The grant money comes out of a $183 million fee pool collected by the Department of Labor from employers who hire H-1B visa workers. The 1998 Congressional legislation that nearly doubled the numbers of H-1B visas available from 65,000 to 115,000 also created the employers’ fee as a method of justifying the increase. In other words, employers promised that in exchange for more overseas workers, they would pay a premium and apply the proceeds to train Americans. This is a common immigration ploy; employers pledge to do something beneficial down the line to get what they want immediately.

To learn how such trainings work, I spoke to a displaced California engineer who holds a Ph.D. in natural science and had over a decade of relevant work experience at the time of his dismissal. When he lived in Dallas, my engineer friend had been enrolled in a program similar to the one in Kansas City.

According to him, these so-called retraining programs typically allocate about $1,000 to $2,000 per student to prepare Americans for what ends up being low-paying service related positions that last only a short time. An in-depth, four year IT course at a major university costs approximately $50,000 to $200,000. After his retraining, the fired engineer despite his excellent resume, could only find a Microsoft customer support position that paid a meager $11.06 hourly. Delivering pizzas would have netted him more.

The H-1B user fee doesn’t prevent unscrupulous employers from hiring more foreign-born employees and paying them below scale. Industry lobbyists still make the same specious argument today that they did nearly 15 years ago—the nation has a lack of specialized skilled workers. In 1998, Dr. Norman Matloff, University of California at Davis computer science professor and once a Silicon Valley data base developer testified before Congress that user fees would not slow the demand for cheap foreign labor. The Department of Commerce later confirmed Professor Matloff’s prediction. Sun Microsystems, at that time a powerful firm at the vanguard of pushing Congress for more H-1Bs, publicly stated that it never considered the user fee as a roadblock to hiring foreign-born workers.
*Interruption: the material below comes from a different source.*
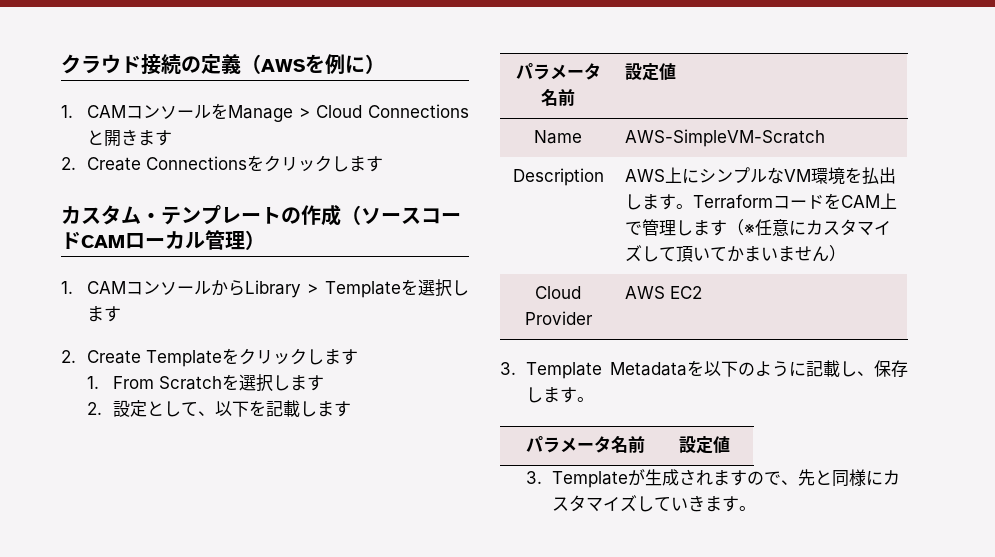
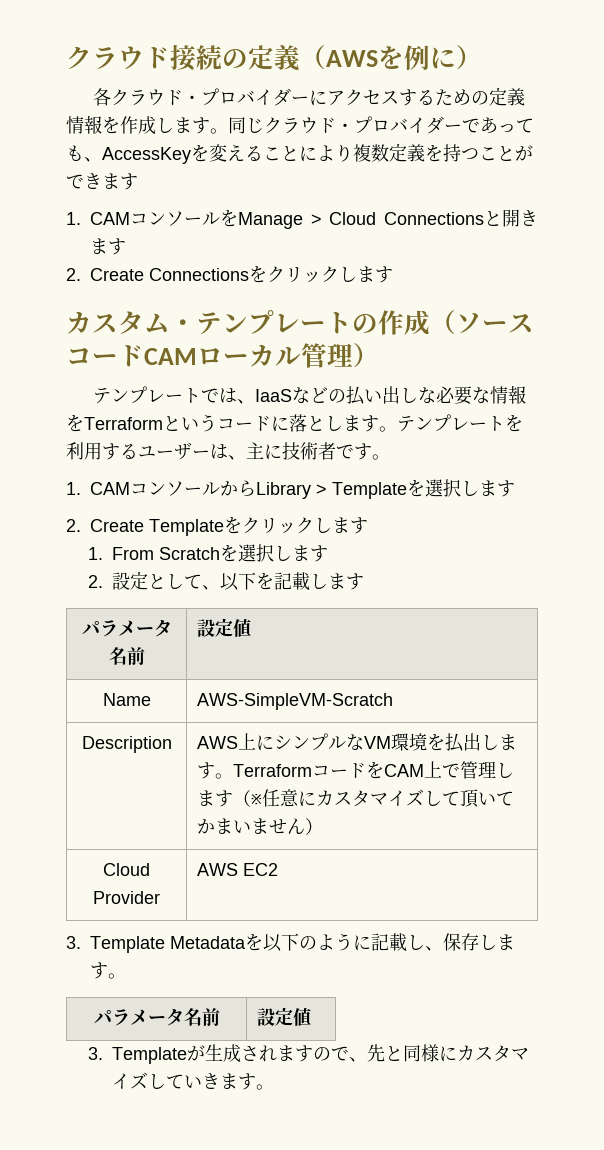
(385, 64) none -> [92,87,525,106] [66,115,534,134] [66,143,533,164] [66,173,138,190] // 各クラウド・プロバイダーにアクセスするための定義情報を作成します。同じクラウド・プロバイダーであっても、AccessKeyを変えることにより複数定義を持つことができます
(265, 240) none -> [92,385,526,405] [66,414,523,432] [66,442,390,460] // テンプレートでは、IaaSなどの払い出しな必要な情報をTerraformというコードに落とします。テンプレートを利用するユーザーは、主に技術者です。

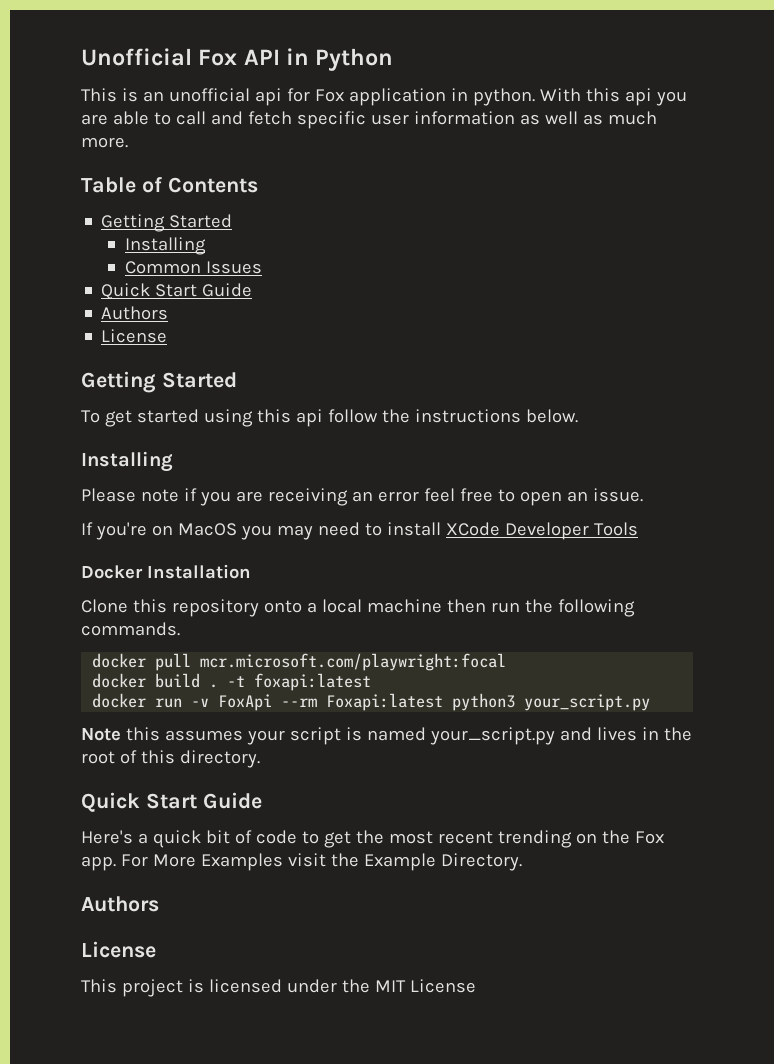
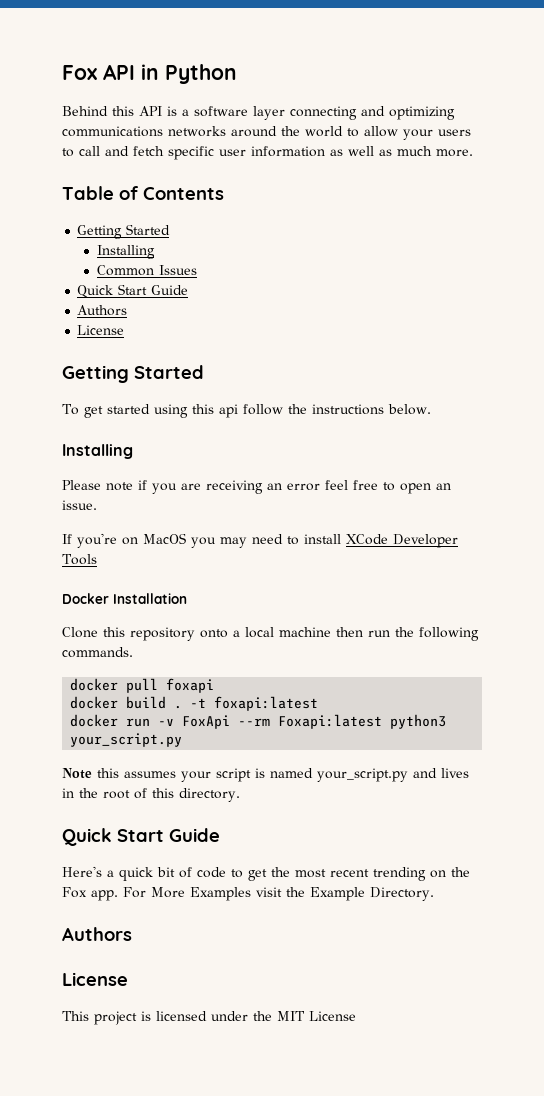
[81,48,192,66] Unofficial -> (62, 72) none
[81,88,687,106] [81,111,149,125] This is an unofficial api for Fox application in python. With this api you are able -> [62,106,455,120] [62,126,471,140] Behind this API is a software layer connecting and optimizing communications networks around the world to allow your users
[200,653,507,671] mcr.microsoft.com/playwright:focal -> [166,678,215,693] foxapi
The Kansas City program and the 28 others that will soon begin nationwide are classic examples of elites getting what they want—cheap labor—but repackaging it so they appear heroic. Other big winners are the community colleges who get the expanded funding and immigration lawyers who make a bundle off the never ending stream of H-1B visa holders. The losers are, as always, American workers. If the United States were serious about American unemployment, it would cancel self-serving low level training classes and instead drastically curtail or end immigration—a more permanent solution to job opportunities.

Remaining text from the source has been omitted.